I followed similar steps mentioned in the procedure part of Trapnell et al, 2012 for an RNASeq analysis of oryza sativa datasets. The problem I face is in the Cuffdiff output, where more that one FPKM value is reported for many genes as below,
test_id gene_id gene locus sample_1 sample_2 status value_1 value_2 log2(fold_change) test_stat p_value q_value significant XLOC_005901 XLOC_005901 LOC_Os01g46440 Chr1:26422826-26425093 wild mutant OK 2.48243 8.09808 1.70582 0.193218 0.35875 0.999974 no XLOC_002129 XLOC_002129 LOC_Os01g46440 Chr1:26422826-26425093 wild mutant OK 26.4118 20.9721 -0.332716 -0.280221 0.63665 0.999974 no XLOC_003921 XLOC_003921 LOC_Os01g03040 Chr1:1159160-1164635 wild mutant OK 72.5969 77.3011 0.09058 0.0824954 0.8934 0.999974 no XLOC_003922 XLOC_003922 LOC_Os01g03040 Chr1:1159160-1164635 wild mutant NOTEST 0.40255 0.306853 -0.391618 0 1 1 no
I noticed that some threads like this discussed similar issues.
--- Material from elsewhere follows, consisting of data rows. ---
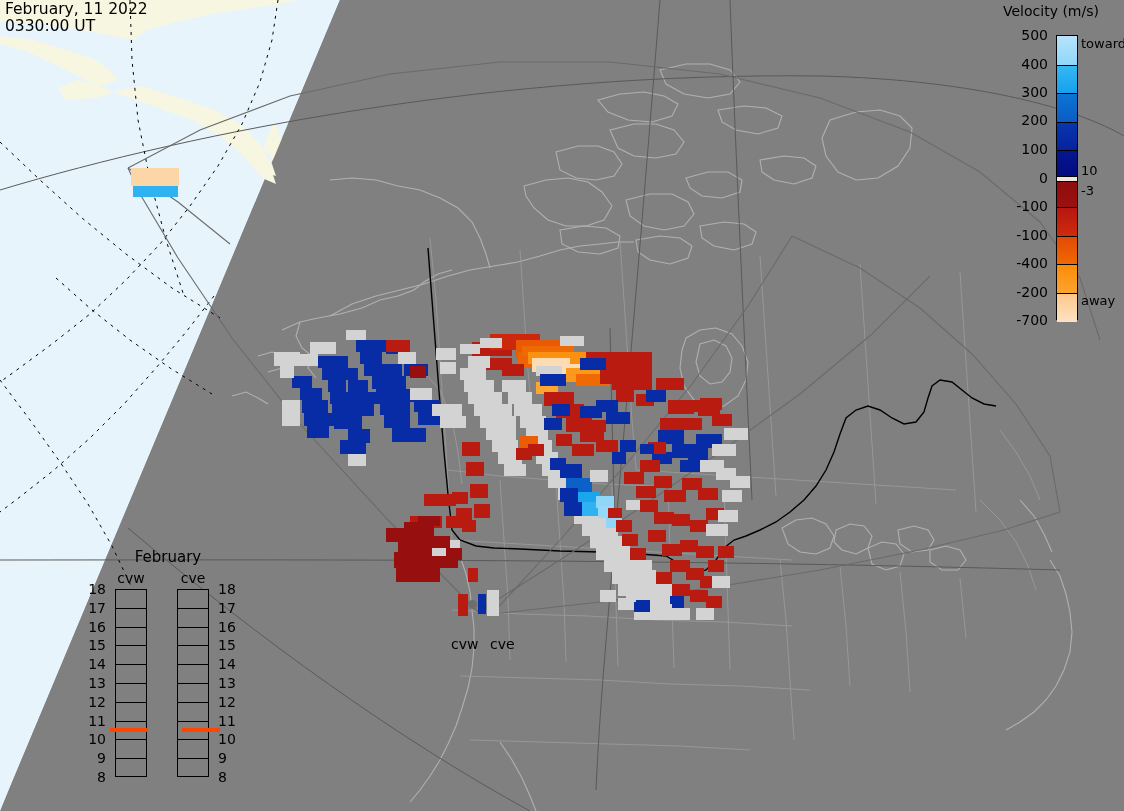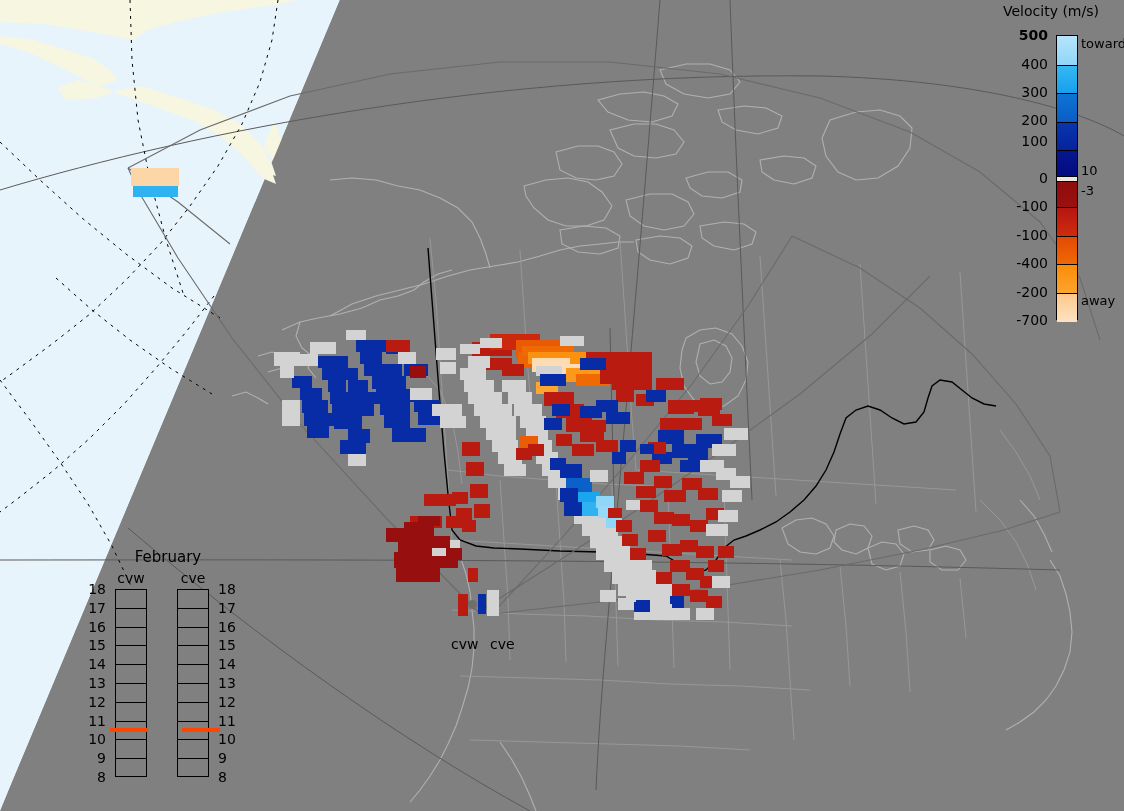--- a/index.html
+++ b/index.html
@@ -475,6 +475,7 @@
       <div class="cell" style="left: 468px; top: 568px; width: 10px; height: 14px; background: rgb(186, 27, 16);"></div>
     </div>
 
+  <div class="datestamp"><span>February, 11 2022</span><br><span>0330:00 UT</span></div>
 
   <div id="velpanel">
     <div class="vel-title">Velocity (m/s)</div>

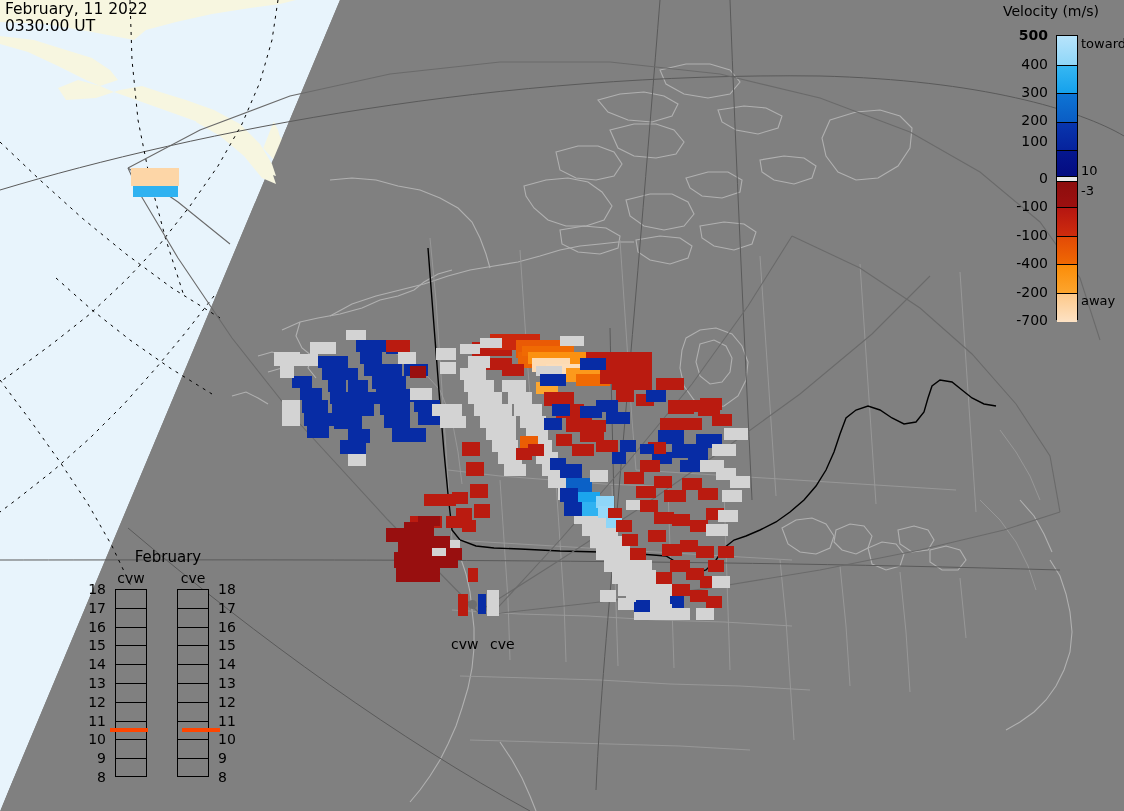--- a/index.html
+++ b/index.html
@@ -480,7 +480,7 @@
   <div id="velpanel">
     <div class="vel-title">Velocity (m/s)</div>
     <div class="vticks">
-        <div class="vtick" style="top: 7px; font-weight: bold;">500</div>
+        <div class="vtick" style="top: 7px;">500</div>
         <div class="vtick" style="top: 35.5px;">400</div>
         <div class="vtick" style="top: 64px;">300</div>
         <div class="vtick" style="top: 92px;">200</div>

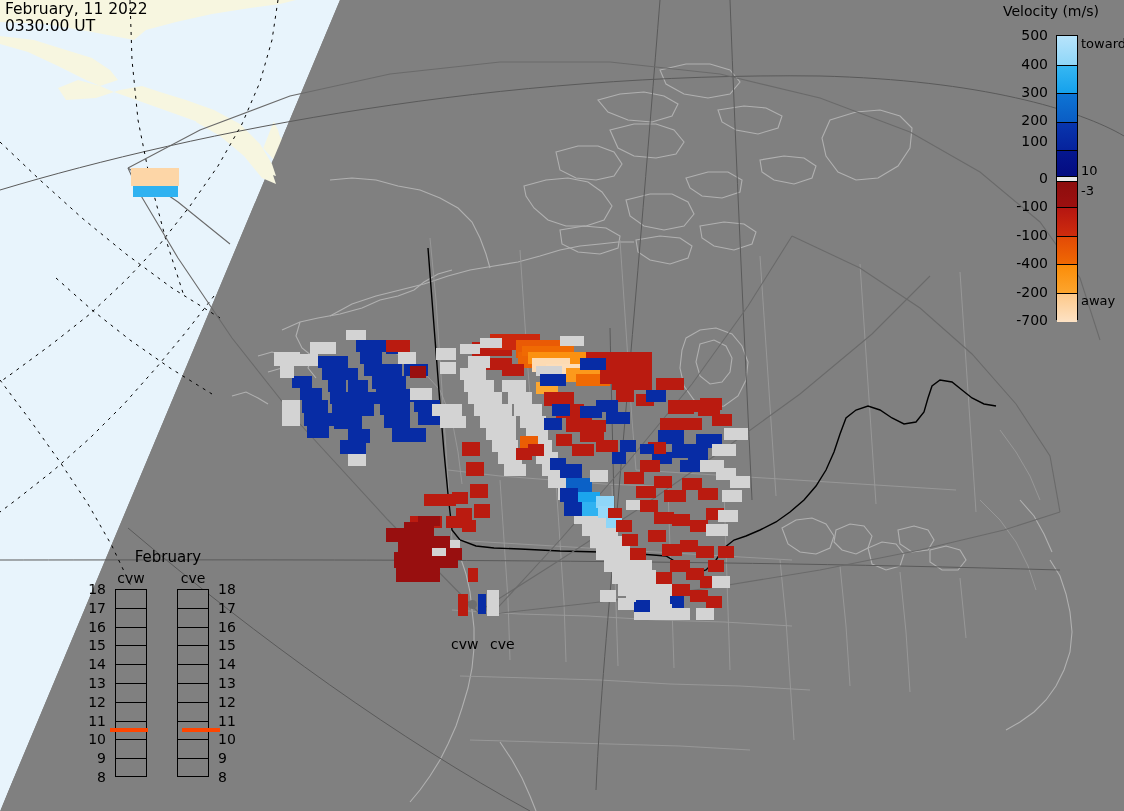--- a/index.html
+++ b/index.html
@@ -484,7 +484,7 @@
         <div class="vtick" style="top: 35.5px;">400</div>
         <div class="vtick" style="top: 64px;">300</div>
         <div class="vtick" style="top: 92px;">200</div>
-        <div class="vtick" style="top: 113px;">100</div>
+        <div class="vtick" style="top: 121px;">100</div>
         <div class="vtick" style="top: 149.5px;">0</div>
         <div class="vtick" style="top: 178px;">-100</div>
         <div class="vtick" style="top: 206.5px;">-100</div>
But this case is different since 1) Not all genes with alternative spliced forms are reporting multiple FPKM 2) There is a big difference between the multiple time reported FPKM.
I have downloaded gff3 file and genome sequence info. fromRGAP MSU database ftp . Tophat is of version 2.
Can anyone suggest me exactly what is going wrong here?
will be required to run again with annotation and genome index file from sources such asiGenomes? iGenomes?